WHAT TO PRODUCE: Type out the lines below exactly, pictures excluded.

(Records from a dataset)
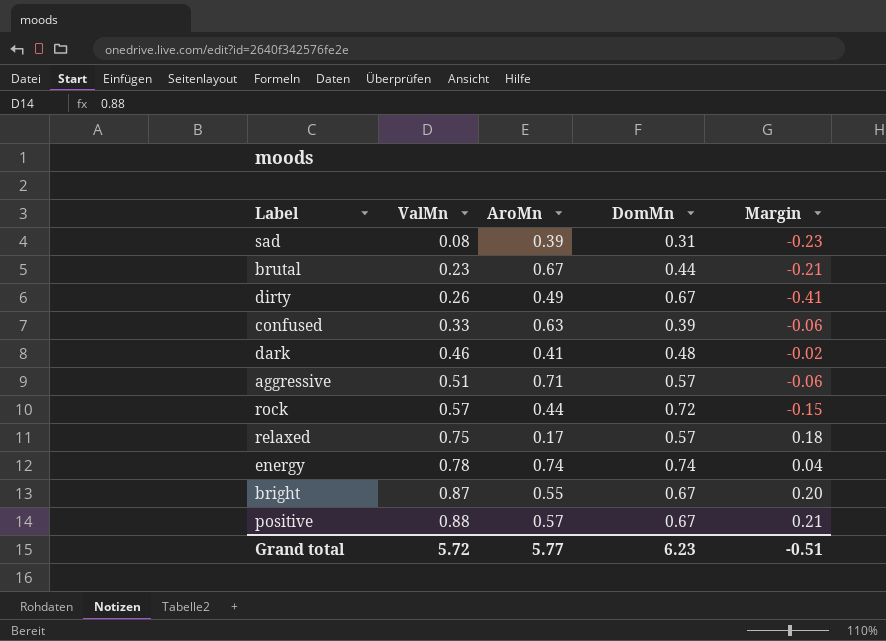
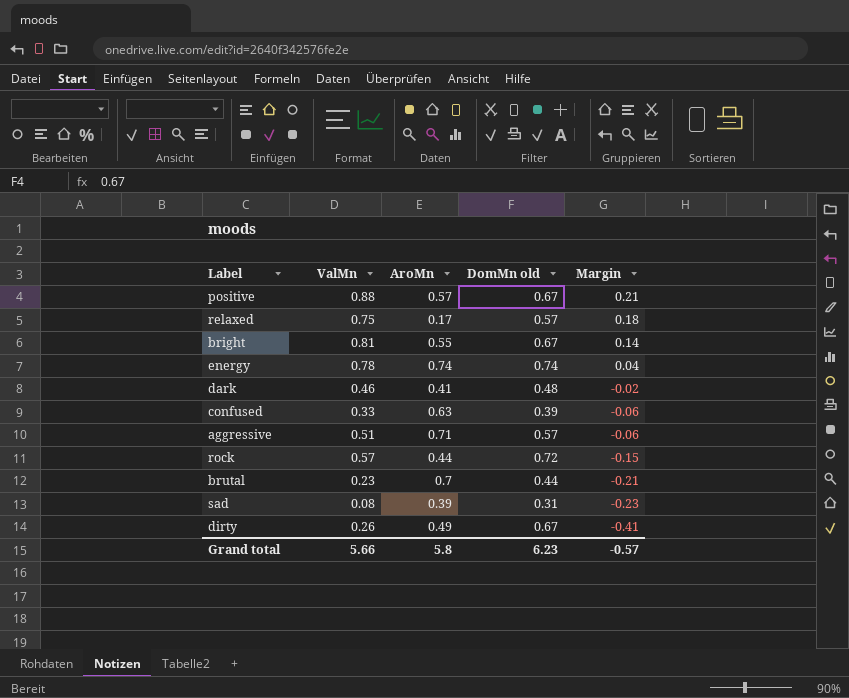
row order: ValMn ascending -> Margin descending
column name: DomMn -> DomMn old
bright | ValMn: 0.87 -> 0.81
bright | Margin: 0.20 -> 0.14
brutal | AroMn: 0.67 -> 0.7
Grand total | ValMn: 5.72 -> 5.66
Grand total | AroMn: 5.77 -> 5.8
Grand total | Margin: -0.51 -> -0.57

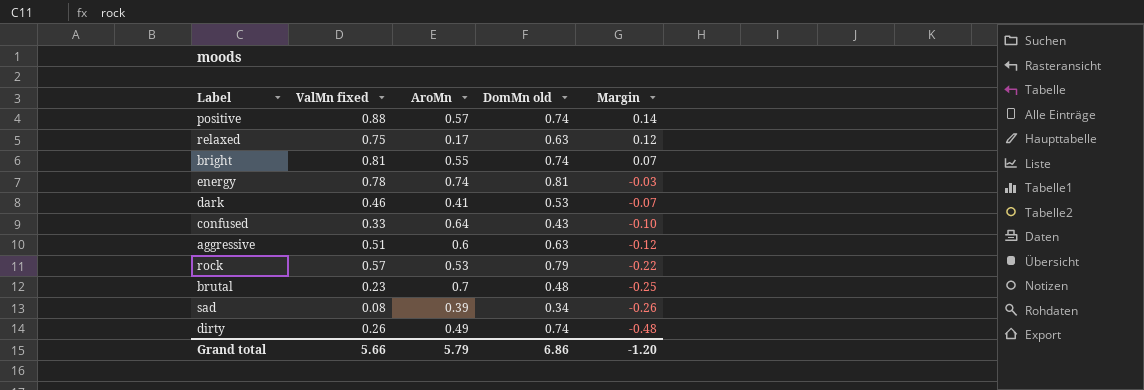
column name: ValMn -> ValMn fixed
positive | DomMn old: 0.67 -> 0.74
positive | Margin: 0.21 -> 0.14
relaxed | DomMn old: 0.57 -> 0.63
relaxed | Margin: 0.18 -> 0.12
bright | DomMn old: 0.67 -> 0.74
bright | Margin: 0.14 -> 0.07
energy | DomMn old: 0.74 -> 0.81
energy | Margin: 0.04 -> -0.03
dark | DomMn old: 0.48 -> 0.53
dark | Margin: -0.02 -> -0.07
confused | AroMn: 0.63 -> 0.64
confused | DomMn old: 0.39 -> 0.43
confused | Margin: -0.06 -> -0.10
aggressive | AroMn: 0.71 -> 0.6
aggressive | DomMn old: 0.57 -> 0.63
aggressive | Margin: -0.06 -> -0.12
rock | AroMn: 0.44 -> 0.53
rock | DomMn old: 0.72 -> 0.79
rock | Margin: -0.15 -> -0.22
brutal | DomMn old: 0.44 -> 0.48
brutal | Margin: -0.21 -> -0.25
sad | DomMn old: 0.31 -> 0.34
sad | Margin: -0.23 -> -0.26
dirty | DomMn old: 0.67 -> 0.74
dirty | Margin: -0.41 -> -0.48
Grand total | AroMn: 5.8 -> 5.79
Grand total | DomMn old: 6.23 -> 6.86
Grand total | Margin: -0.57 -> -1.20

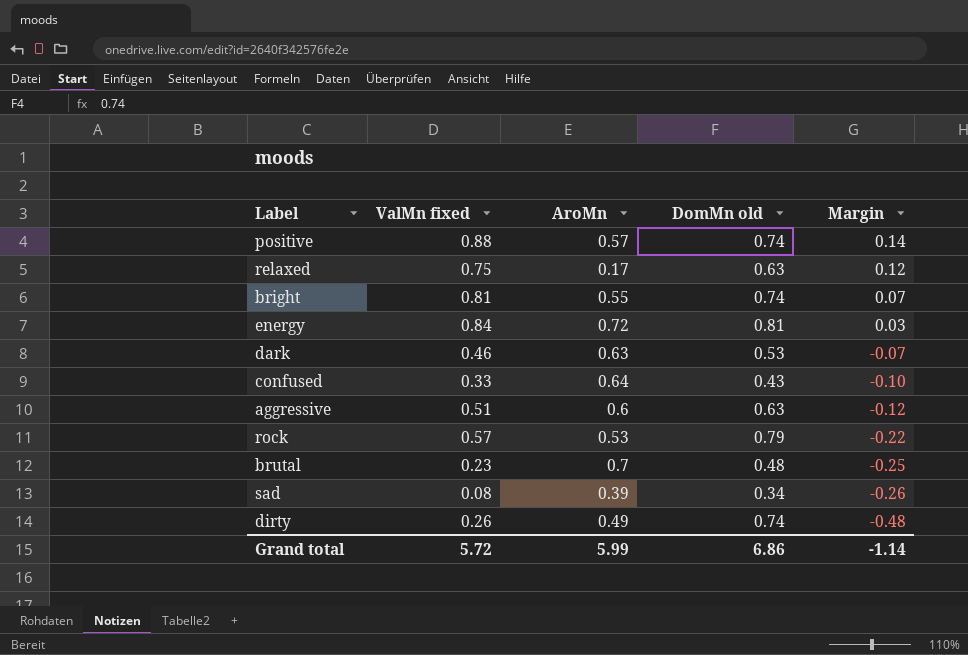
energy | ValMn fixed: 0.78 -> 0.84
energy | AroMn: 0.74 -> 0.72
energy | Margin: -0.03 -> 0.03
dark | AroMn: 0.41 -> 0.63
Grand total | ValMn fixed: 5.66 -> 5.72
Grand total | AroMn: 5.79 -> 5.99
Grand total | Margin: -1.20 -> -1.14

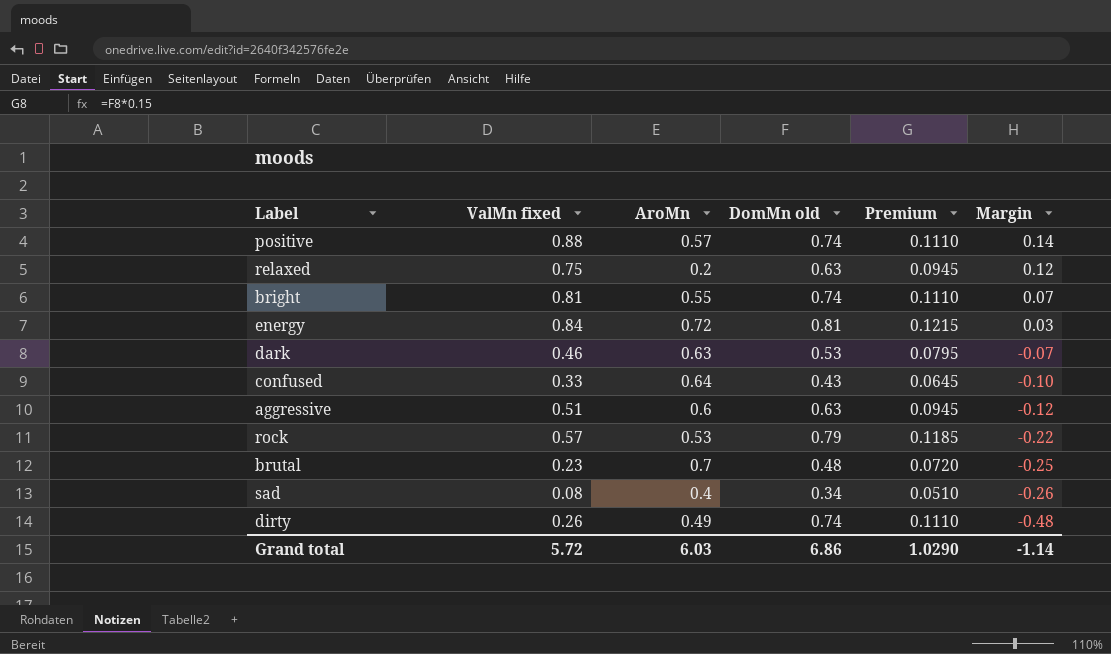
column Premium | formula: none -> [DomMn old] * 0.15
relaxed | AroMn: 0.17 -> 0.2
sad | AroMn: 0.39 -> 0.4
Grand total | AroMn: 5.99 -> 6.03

TASK SOLUTION:
row order: ValMn ascending -> Margin descending
column name: DomMn -> DomMn old
bright | ValMn: 0.87 -> 0.81
bright | Margin: 0.20 -> 0.14
brutal | AroMn: 0.67 -> 0.7
Grand total | ValMn: 5.72 -> 5.66
Grand total | AroMn: 5.77 -> 5.8
Grand total | Margin: -0.51 -> -0.57

column name: ValMn -> ValMn fixed
positive | DomMn old: 0.67 -> 0.74
positive | Margin: 0.21 -> 0.14
relaxed | DomMn old: 0.57 -> 0.63
relaxed | Margin: 0.18 -> 0.12
bright | DomMn old: 0.67 -> 0.74
bright | Margin: 0.14 -> 0.07
energy | DomMn old: 0.74 -> 0.81
energy | Margin: 0.04 -> -0.03
dark | DomMn old: 0.48 -> 0.53
dark | Margin: -0.02 -> -0.07
confused | AroMn: 0.63 -> 0.64
confused | DomMn old: 0.39 -> 0.43
confused | Margin: -0.06 -> -0.10
aggressive | AroMn: 0.71 -> 0.6
aggressive | DomMn old: 0.57 -> 0.63
aggressive | Margin: -0.06 -> -0.12
rock | AroMn: 0.44 -> 0.53
rock | DomMn old: 0.72 -> 0.79
rock | Margin: -0.15 -> -0.22
brutal | DomMn old: 0.44 -> 0.48
brutal | Margin: -0.21 -> -0.25
sad | DomMn old: 0.31 -> 0.34
sad | Margin: -0.23 -> -0.26
dirty | DomMn old: 0.67 -> 0.74
dirty | Margin: -0.41 -> -0.48
Grand total | AroMn: 5.8 -> 5.79
Grand total | DomMn old: 6.23 -> 6.86
Grand total | Margin: -0.57 -> -1.20

energy | ValMn fixed: 0.78 -> 0.84
energy | AroMn: 0.74 -> 0.72
energy | Margin: -0.03 -> 0.03
dark | AroMn: 0.41 -> 0.63
Grand total | ValMn fixed: 5.66 -> 5.72
Grand total | AroMn: 5.79 -> 5.99
Grand total | Margin: -1.20 -> -1.14

column Premium | formula: none -> [DomMn old] * 0.15
relaxed | AroMn: 0.17 -> 0.2
sad | AroMn: 0.39 -> 0.4
Grand total | AroMn: 5.99 -> 6.03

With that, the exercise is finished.